**Task to complete:** The lines you return should be those containing the string "family", taken from the data below.
** Exercise material follows **
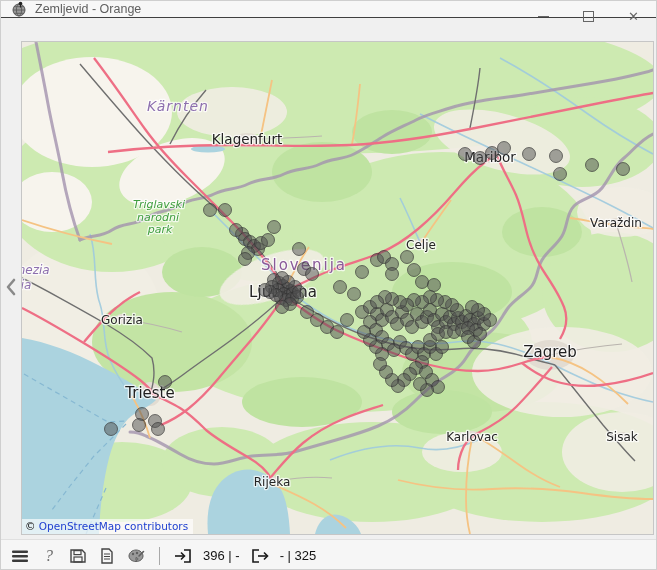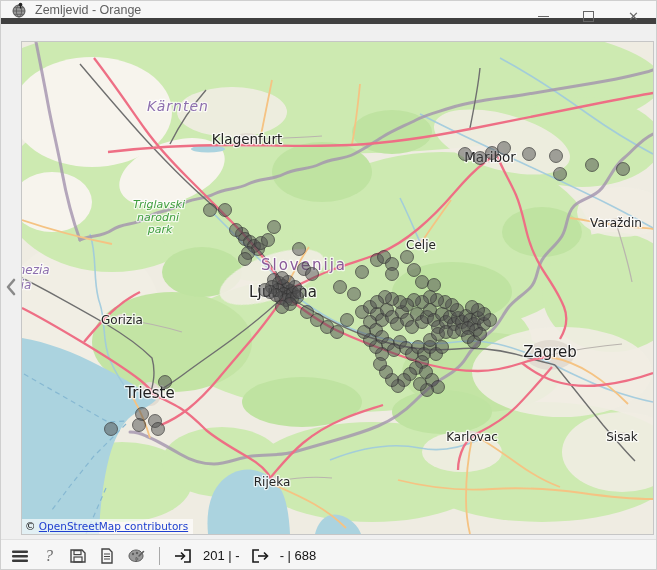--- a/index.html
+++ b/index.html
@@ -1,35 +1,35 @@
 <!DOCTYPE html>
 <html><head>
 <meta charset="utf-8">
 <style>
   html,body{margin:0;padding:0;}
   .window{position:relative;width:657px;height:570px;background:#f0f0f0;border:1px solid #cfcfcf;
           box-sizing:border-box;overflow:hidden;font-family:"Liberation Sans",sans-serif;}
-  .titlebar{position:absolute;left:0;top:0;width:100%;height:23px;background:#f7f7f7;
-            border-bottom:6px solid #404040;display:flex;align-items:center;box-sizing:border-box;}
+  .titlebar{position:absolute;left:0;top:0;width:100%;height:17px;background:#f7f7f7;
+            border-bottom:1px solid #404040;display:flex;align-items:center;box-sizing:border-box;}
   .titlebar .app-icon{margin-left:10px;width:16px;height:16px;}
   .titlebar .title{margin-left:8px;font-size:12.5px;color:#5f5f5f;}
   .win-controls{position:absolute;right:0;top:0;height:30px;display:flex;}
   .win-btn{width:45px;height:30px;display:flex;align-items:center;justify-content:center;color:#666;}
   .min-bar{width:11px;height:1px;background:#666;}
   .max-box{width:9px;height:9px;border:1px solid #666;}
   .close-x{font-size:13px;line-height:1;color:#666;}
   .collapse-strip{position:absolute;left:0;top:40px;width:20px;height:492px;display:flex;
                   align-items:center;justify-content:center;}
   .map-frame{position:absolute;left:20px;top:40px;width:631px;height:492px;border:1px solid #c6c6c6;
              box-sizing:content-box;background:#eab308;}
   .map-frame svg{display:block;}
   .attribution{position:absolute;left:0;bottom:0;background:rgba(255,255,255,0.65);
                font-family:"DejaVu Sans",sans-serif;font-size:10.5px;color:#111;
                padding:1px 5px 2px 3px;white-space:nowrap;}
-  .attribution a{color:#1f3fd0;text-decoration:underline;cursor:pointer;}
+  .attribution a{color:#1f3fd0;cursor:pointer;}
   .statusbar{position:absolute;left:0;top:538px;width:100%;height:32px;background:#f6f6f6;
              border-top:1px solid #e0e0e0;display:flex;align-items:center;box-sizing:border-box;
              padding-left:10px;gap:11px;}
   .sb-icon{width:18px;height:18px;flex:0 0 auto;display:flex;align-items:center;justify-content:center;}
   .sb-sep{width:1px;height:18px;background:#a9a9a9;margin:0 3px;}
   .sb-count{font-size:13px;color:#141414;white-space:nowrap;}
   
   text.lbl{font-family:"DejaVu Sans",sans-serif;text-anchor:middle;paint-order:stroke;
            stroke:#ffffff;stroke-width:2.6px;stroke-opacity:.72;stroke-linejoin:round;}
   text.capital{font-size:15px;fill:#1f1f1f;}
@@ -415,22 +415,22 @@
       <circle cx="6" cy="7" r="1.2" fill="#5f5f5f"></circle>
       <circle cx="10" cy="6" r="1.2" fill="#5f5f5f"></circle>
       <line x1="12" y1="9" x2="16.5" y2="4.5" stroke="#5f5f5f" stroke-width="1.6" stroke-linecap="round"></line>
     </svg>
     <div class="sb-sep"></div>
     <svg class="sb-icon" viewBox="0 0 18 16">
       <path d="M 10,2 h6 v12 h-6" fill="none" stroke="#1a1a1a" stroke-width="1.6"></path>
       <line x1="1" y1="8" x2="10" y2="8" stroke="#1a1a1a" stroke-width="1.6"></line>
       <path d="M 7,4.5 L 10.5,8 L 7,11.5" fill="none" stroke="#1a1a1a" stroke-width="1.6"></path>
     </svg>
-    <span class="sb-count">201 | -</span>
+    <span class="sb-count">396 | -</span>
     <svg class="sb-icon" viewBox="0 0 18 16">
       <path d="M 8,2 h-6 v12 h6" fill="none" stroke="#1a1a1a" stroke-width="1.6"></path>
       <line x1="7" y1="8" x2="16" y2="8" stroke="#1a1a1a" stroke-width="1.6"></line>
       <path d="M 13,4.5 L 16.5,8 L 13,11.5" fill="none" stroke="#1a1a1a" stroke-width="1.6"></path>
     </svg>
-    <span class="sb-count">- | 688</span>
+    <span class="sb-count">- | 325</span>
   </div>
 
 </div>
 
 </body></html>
** End of Exercise material **
**Reply:**
           box-sizing:border-box;overflow:hidden;font-family:"Liberation Sans",sans-serif;}
                font-family:"DejaVu Sans",sans-serif;font-size:10.5px;color:#111;
   text.lbl{font-family:"DejaVu Sans",sans-serif;text-anchor:middle;paint-order:stroke;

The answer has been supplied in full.